A special condition on the delta is that it must be a _linear_
function of the loop index, that is, a construct like

        loop (i=1:N; j=1:M ;; src ?- c[[ (i-1) + N*(j-1)]])

is legal, but

        loop (i=1:N; j=1:M ;; src ?- c[[ i*j ]])

is not.  The reason for imposing such a restriction is that we want to
check for bound violations before the loop start.  If the delta is a
linear function of the indices, it can be brought in the form

        k_0 + k_1*i_1 + ... + k_N*i_N                     (*)

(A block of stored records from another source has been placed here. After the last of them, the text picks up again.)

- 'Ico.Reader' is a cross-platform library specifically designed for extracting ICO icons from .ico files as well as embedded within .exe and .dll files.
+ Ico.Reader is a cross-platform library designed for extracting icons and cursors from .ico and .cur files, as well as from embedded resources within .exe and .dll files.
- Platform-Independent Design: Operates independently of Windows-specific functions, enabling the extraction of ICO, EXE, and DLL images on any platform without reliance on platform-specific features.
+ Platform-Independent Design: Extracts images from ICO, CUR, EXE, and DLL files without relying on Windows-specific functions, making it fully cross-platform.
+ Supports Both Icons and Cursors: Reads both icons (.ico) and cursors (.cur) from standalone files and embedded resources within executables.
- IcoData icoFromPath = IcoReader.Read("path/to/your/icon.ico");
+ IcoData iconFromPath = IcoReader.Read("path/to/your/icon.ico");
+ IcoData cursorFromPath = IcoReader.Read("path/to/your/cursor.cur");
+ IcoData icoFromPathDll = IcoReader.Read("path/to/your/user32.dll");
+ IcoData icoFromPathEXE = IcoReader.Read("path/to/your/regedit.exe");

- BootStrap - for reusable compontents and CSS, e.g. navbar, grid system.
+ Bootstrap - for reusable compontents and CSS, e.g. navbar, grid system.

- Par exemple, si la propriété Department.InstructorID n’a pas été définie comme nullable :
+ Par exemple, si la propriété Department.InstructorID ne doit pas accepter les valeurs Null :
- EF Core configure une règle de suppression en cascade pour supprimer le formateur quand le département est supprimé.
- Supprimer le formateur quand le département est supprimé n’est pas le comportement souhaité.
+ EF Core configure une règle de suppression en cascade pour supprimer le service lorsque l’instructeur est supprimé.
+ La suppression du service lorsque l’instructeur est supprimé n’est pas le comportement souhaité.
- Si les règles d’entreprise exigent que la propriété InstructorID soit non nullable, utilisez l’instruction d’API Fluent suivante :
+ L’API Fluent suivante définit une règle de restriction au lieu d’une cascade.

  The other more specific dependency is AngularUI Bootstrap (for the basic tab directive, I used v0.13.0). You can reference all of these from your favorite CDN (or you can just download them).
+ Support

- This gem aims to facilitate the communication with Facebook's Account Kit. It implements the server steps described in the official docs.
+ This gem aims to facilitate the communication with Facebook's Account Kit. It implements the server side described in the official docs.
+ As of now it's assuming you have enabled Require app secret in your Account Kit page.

where k_0...k_N are constant values and i_1...i_N are loop indices.
The values of constants k_i, as the `start', `step' and `end' values,
are computed at the beginning of the loop and then frozen.  For
example, code

   int a[10];

   K=2;
   loop (i=0:4 ;; A ?- a[[i*K]])
    {
       printf("%d", A);
       K=3;
    }

will print the values a[0], a[2], a[4], a[6] and a[8].  If we did not
freeze K, the last iteration would try to access a[12].

When delta is in the form (*) it is quite easy to compute the maximum
and the minimum value it will assume during the loop by replacing each
i_n with its start or end value, depending on sign of k_n.  Note that
if we allowed deltas like

 2 + i_1*i_2 + i_3*i_2

or, even worse,

  30*sin(i_1*2*pi)

it would be very difficult to compute the extreme values of delta.

The motivation of requiring the independence of twin indices is for
checking more efficiently the bounds.  Consider the following code for
matrix multiplication

       loop (i=0:N-1)
         {
    loop(j=0:M-1 ;; dst ?- a[[i+j*N]])
      {
        acc = 0.0;

        loop (k=0:L-1 ;; s1 ?- b[[i+k*N]] ; s2 ?- c[[k+j*L]])
          acc += s1*s2;

          dst = acc;
              }
         }

In this code the check for `a[[i+j*N]]' is repeated N times and the
checks for `b[[i+k*N]]' and `c[[k+j*L]]' N*M times.  However, if the
same code is written by using twin indices

     loop (i=0:N*M-1 ;; dst ?- a[[i]])
       dst=0.0;

     loop (i=0:N-1 ; j=0:M-1 ; k=0:L-1 ;;
           dst ?- a[[i+j*N]] ; s1 ?- b[[i+k*N]] ; s2 ?- c[[k+j*L]]))
        dst += s1*s2;

the checks for dst, s1 and s2 can be done only once, since the values
assumed by each index are independent from the values of its twins.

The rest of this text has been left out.